Haab dates were very much like our modern calendar. Except that the Maya had 18 periods of 20 days each, instead of 12 months and 30 days. The first day of each period is numbered 0, and the last day is 19. After that, the period name advances by one, and the day goes back to 0. This was known as a secular or civil calendar. With 365 days in its count, it is obviously based on solar observations. It's called the "vague" year because, unlike the Christian calendar, it does not include a leap year. For this reason the year drifts through the solar cycle, without correction. However, the Maya had a technique for observing a correction, as I shall discuss in a separate paper. The Haab was in use by at least 100 BC and was created to be used in conjunction with the Tzolkin.

The figure to the left shows the eighteen periods of the Haab (Image adapted from Voss 2000). 19 glyphs are used because the last glyph, called the Wayeb, is only five days long. Alternate representations of each glyph are shown.

One cannot find a Haab date that is not recorded with a Tzolk'in date within ancient hieroglyphic texts. In operation together, the Haab and Tzolk'in create a larger, 52-year cycle called the Calendar Round that was used not only by the Maya but also by every other culture in Mesoamerica.

Each day in the Haab calendar is written by simply giving the number of the day followed by the name of the period, as in the Gregorian calendar. Thus the first day is 0 Pop, then 1 Pop, 2 Pop, and so on. The last day of the first period is 19 Pop, so it is followed by the first day of the second period, 0 Wo. After that comes 1 Wo, 2 Wo, and so on. The last named period is Kumku, so the last day of the 360-day calendar is 19 Kumku.

The five extra days that the Maya added at the end of the yearly Haab calendar were considered as an independent part of the year. Cultures from other parts of the world also numbered their 360-day calendar with five extra days. The Egyptians are an example. This practice was based on the unique properties of the number 360. The Mayans thought that these days were bad luck; they tried hard to avoid doing anything risky on these five days. The days acquired a very derogatory reputation for bad luck; known as "days without names" or "days without souls," and were observed as days of prayer and mourning. Fires were extinguished and the population refrained from eating hot food. Woe to those born on these five days! 

Remember that Wayeb is not a period name, but the collective name for these days at the end of the calendar.

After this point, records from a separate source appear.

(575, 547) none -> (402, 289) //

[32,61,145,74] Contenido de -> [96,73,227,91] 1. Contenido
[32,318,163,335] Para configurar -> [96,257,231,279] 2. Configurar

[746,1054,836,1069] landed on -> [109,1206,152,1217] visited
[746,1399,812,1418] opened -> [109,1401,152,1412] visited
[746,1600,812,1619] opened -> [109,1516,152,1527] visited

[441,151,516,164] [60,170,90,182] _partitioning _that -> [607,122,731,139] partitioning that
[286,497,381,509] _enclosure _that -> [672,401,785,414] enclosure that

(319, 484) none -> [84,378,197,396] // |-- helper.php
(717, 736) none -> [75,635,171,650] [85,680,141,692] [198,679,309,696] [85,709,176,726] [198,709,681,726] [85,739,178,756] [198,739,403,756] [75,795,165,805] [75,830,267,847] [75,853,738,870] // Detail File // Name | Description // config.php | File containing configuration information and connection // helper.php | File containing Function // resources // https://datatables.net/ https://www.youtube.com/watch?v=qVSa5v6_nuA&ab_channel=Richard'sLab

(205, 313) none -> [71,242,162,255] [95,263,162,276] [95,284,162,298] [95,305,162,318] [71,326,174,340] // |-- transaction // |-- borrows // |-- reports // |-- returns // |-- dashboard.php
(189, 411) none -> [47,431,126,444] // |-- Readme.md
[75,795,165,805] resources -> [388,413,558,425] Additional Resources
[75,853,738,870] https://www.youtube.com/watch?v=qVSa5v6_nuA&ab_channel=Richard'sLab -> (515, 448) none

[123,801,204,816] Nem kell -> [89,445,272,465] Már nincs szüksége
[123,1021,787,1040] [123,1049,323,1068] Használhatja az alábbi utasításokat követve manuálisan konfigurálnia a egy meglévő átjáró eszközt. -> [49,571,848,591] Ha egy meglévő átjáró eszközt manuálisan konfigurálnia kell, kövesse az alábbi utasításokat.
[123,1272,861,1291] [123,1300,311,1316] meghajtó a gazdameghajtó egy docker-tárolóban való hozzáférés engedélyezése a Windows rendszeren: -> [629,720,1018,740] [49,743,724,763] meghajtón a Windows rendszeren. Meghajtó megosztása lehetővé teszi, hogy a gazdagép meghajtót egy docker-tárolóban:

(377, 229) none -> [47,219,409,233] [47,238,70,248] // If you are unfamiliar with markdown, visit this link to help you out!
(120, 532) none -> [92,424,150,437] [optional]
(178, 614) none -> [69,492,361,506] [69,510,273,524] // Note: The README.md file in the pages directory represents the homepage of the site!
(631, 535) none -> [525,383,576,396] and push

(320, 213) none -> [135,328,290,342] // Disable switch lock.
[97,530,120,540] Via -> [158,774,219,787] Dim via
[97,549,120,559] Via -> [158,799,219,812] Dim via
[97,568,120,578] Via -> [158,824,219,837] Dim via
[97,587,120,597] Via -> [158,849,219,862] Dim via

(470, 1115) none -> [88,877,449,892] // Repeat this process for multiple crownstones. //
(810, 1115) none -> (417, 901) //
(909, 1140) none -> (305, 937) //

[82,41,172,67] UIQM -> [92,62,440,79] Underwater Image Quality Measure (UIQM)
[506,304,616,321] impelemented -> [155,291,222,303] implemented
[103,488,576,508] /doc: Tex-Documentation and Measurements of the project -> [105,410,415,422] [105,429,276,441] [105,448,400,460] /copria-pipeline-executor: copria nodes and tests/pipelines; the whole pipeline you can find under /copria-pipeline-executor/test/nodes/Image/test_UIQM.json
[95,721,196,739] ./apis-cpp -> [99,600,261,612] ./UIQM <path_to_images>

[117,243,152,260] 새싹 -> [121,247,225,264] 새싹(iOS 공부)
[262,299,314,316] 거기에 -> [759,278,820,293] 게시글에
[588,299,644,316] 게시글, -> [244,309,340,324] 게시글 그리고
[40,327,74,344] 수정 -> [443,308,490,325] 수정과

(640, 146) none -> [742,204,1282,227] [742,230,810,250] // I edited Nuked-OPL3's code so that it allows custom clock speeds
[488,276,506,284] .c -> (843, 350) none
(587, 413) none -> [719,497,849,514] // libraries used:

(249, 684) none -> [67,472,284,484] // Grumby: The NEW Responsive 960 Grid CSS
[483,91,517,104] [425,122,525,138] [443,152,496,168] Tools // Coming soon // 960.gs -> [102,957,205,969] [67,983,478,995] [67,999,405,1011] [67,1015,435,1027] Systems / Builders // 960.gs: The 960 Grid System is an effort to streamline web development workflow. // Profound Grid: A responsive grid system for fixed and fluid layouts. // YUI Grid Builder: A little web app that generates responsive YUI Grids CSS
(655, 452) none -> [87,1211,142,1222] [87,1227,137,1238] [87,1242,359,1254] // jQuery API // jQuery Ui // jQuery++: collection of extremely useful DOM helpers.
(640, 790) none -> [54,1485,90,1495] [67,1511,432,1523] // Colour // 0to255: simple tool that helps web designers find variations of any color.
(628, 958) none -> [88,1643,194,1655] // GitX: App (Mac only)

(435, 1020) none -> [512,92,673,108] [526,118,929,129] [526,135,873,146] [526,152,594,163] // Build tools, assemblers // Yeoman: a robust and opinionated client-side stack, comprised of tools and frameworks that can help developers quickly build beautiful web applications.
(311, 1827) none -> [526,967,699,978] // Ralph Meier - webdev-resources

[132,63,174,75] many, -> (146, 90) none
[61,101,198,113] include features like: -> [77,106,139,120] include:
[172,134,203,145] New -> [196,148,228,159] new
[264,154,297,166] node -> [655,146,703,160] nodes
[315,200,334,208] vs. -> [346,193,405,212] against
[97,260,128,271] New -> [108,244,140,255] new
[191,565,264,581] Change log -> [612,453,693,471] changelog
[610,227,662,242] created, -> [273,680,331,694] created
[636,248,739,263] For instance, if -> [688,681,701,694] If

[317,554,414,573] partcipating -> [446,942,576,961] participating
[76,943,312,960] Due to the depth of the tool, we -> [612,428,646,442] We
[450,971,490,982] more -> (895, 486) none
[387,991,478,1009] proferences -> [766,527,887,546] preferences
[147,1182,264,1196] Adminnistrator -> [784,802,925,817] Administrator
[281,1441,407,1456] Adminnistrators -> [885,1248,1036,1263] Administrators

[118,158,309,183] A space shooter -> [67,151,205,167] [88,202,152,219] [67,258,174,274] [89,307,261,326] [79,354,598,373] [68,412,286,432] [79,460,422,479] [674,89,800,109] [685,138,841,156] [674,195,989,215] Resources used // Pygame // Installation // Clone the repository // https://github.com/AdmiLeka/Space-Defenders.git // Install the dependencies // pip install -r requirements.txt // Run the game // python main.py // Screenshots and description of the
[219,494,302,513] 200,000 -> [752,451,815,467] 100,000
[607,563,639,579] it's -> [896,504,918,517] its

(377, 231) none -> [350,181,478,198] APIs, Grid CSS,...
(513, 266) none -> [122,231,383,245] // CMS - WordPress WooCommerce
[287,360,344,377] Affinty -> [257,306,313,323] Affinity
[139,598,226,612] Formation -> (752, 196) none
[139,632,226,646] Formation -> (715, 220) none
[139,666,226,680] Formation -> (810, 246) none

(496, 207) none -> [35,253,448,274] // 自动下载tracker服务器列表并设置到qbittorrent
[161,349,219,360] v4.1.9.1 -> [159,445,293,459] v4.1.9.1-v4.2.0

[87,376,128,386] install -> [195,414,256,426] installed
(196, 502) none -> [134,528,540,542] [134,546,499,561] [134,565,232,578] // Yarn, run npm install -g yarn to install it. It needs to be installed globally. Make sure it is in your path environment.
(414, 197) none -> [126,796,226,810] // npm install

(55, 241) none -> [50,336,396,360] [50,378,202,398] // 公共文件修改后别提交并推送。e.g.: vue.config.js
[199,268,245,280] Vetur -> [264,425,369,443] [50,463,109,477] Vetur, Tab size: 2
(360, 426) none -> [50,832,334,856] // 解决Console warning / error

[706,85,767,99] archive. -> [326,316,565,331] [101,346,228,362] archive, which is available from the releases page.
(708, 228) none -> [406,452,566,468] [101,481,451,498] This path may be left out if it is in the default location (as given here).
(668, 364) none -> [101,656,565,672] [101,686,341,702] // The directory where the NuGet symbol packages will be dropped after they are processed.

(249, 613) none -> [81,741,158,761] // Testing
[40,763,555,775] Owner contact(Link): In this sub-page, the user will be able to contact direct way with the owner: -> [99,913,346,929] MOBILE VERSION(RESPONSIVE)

The first is named 0 Wayeb, which is followed by 1 Wayeb, 2 Wayeb, and so on. Following the last Wayeb day the Haab calendar starts over again, so 4 Wayeb is followed by 0 Pop, and the process restarts for another 365 days.

The Mayans didn't bother to keep track of how many times the Haab calendar rolled around (that is, they didn't count the years as measured by the Haab calendar, as we do in the Christian calendar). This concept differs from ours; it was merely a measure of rolling time, not of absolute years. Since they always specified the Tzolkin and Haab dates together with the Long Count they never lost track of where they were in time. Together, the Tzolkin/Haab and the Long Count serve as a framework for predicting eclipses, timing festivals, for scheduling religious events, and stating kingly reigns.

Typical Maya Calendar

This is an example of the Maya calendar I borrowed from

http://members.shaw.ca/mjfinley/calnote.htm

The example can written from baktun to k'in as 9.16.0.2.0.  This is a total count of   (9 x 144,000) + (16 x 7200) + (0 x 360) + (2 x 20) +  (0 x 1) = 1411240 days.